At the top of a web page written in html is a "head" section which looks something like this:










This is an example of the default head section of a web page about to be created with Microsoft Frontpage (but Notepad can be used just as well). I've added a keywords metatag to the head section containing the words "watches", "breitling" and "horology" which a search engine would use when indexing the page and supplying results to searches.
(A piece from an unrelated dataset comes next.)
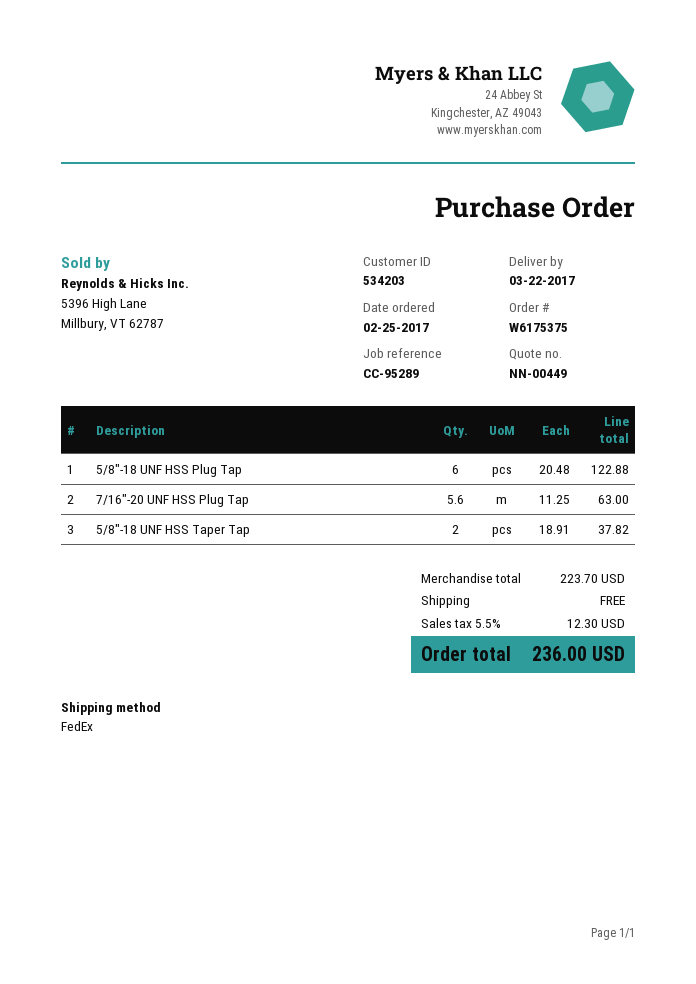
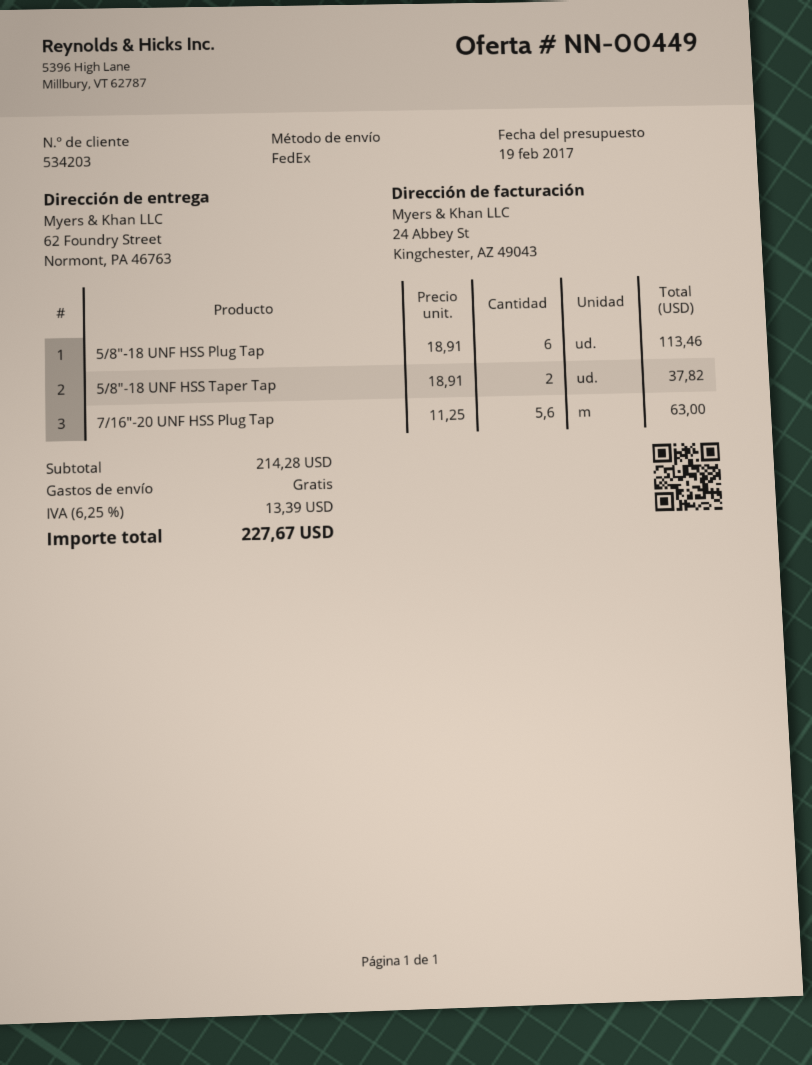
5/8"-18 UNF HSS Plug Tap: 6 x 20.48 = 122.88 -> 6 x 18.91 = 113.46
subtotal: 223.70 -> 214.28
tax: 5.5% = 12.30 -> 6.25% = 13.39
total: 236.00 -> 227.67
If you're just adding pictures to a page controlled by someone else, or, for example, using the space provided by Roy in order to post pictures here on the forum, you probably can't add your own keywords, but the pictures you post may still appear in someone's search on a search engine after the site has been indexed (which search engines do periodically) and especially if their search contains text that also appears in the text of the forum posts.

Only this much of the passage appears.